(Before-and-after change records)
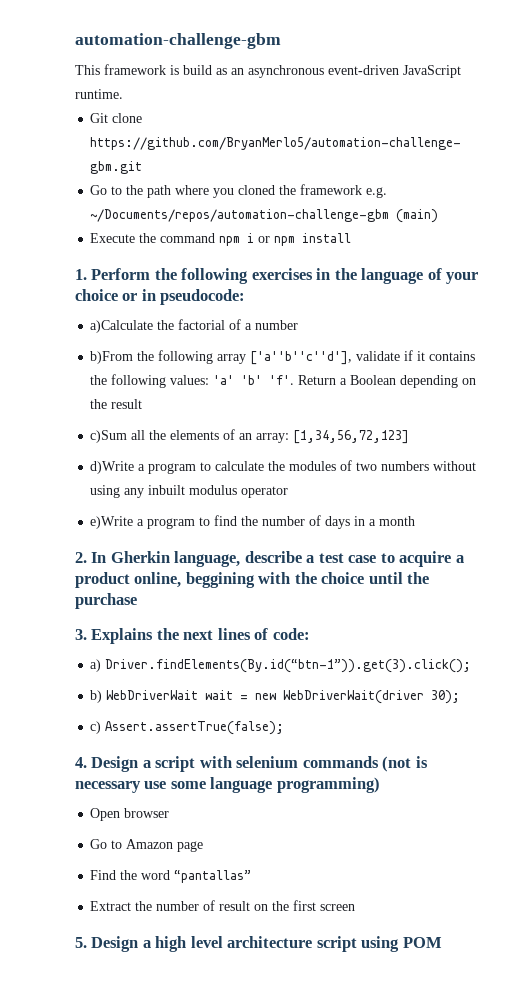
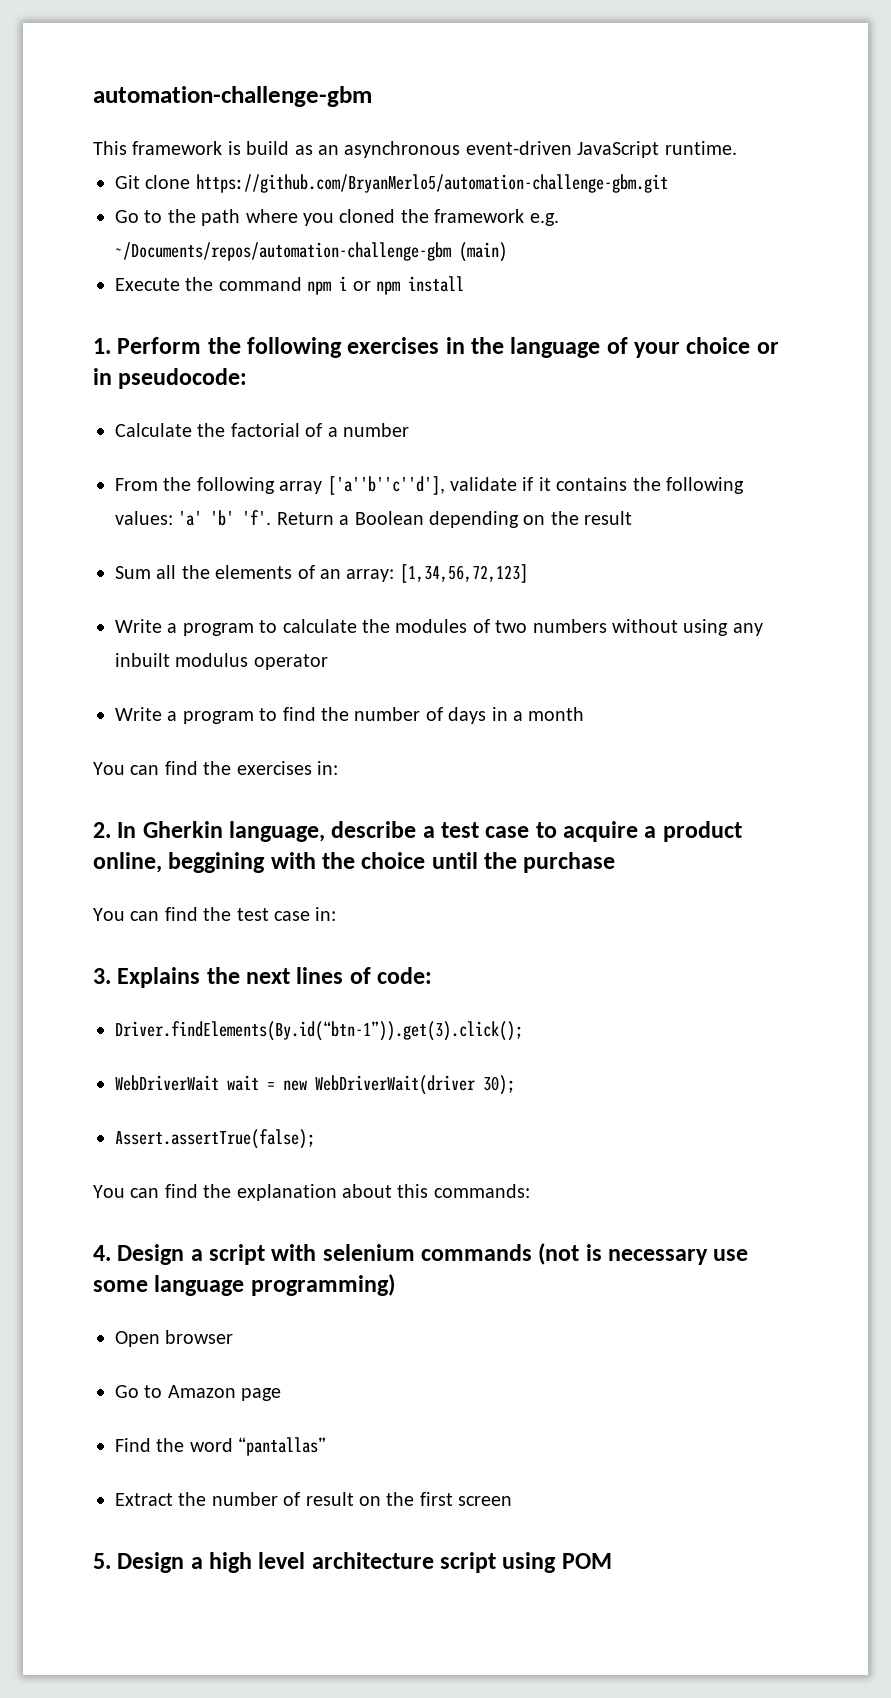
[90,320,154,333] a)Calculate -> [115,423,192,437] Calculate
[90,351,134,364] b)From -> [115,478,158,491] From
[90,430,128,443] c)Sum -> [115,566,151,579] Sum
[90,461,135,474] d)Write -> [115,619,162,633] Write
[90,516,134,529] e)Write -> [115,707,162,721] Write
(416, 521) none -> [93,761,338,775] // You can find the exercises in:
(137, 601) none -> [93,907,337,921] // You can find the test case in:
[90,659,102,672] a) -> (433, 975) none
[90,690,103,703] b) -> (523, 1031) none
[90,721,102,734] c) -> (515, 1085) none
(285, 728) none -> [93,1184,530,1201] // You can find the explanation about this commands:

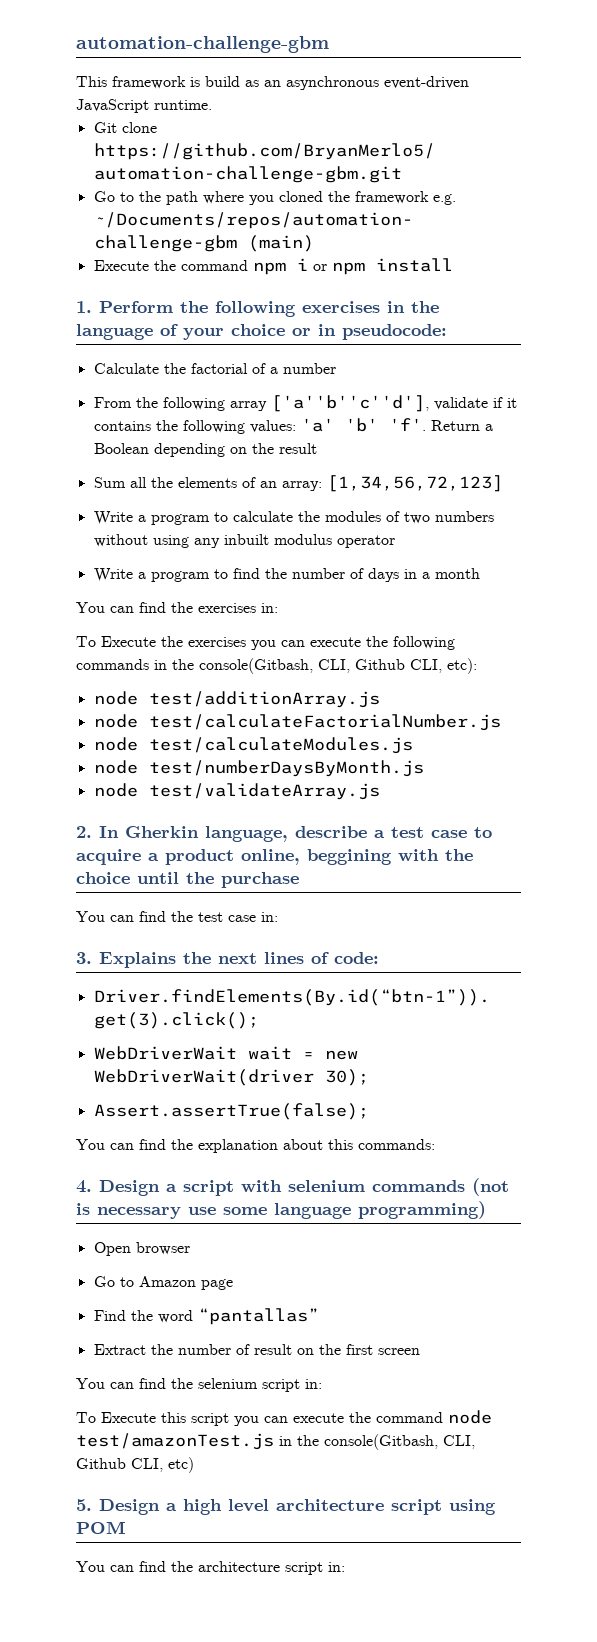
(338, 768) none -> [76,636,455,650] [76,658,477,674] [93,691,380,708] [93,714,501,731] [93,737,413,754] [93,760,424,777] [93,783,380,800] // To Execute the exercises you can execute the following commands in the console(Gitbash, CLI, Github CLI, etc): // node test/additionArray.js // node test/calculateFactorialNumber.js // node test/calculateModules.js // node test/numberDaysByMonth.js // node test/validateArray.js
(513, 1501) none -> [76,1378,322,1392] [76,1410,492,1426] [76,1433,475,1450] [76,1457,194,1473] // You can find the selenium script in: // To Execute this script you can execute the command node test/amazonTest.js in the console(Gitbash, CLI, Github CLI, etc)
(612, 1561) none -> [76,1561,345,1575] // You can find the architecture script in:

The problem: Your copy should hold only the lines running from the one that contains "[90,690,103,703] b) -> (523, 1031) none" through the final line of the data; transcribe them exactly, both ends included, and leave pictures out.

Finished task:
[90,690,103,703] b) -> (523, 1031) none
[90,721,102,734] c) -> (515, 1085) none
(285, 728) none -> [93,1184,530,1201] // You can find the explanation about this commands:

(338, 768) none -> [76,636,455,650] [76,658,477,674] [93,691,380,708] [93,714,501,731] [93,737,413,754] [93,760,424,777] [93,783,380,800] // To Execute the exercises you can execute the following commands in the console(Gitbash, CLI, Github CLI, etc): // node test/additionArray.js // node test/calculateFactorialNumber.js // node test/calculateModules.js // node test/numberDaysByMonth.js // node test/validateArray.js
(513, 1501) none -> [76,1378,322,1392] [76,1410,492,1426] [76,1433,475,1450] [76,1457,194,1473] // You can find the selenium script in: // To Execute this script you can execute the command node test/amazonTest.js in the console(Gitbash, CLI, Github CLI, etc)
(612, 1561) none -> [76,1561,345,1575] // You can find the architecture script in:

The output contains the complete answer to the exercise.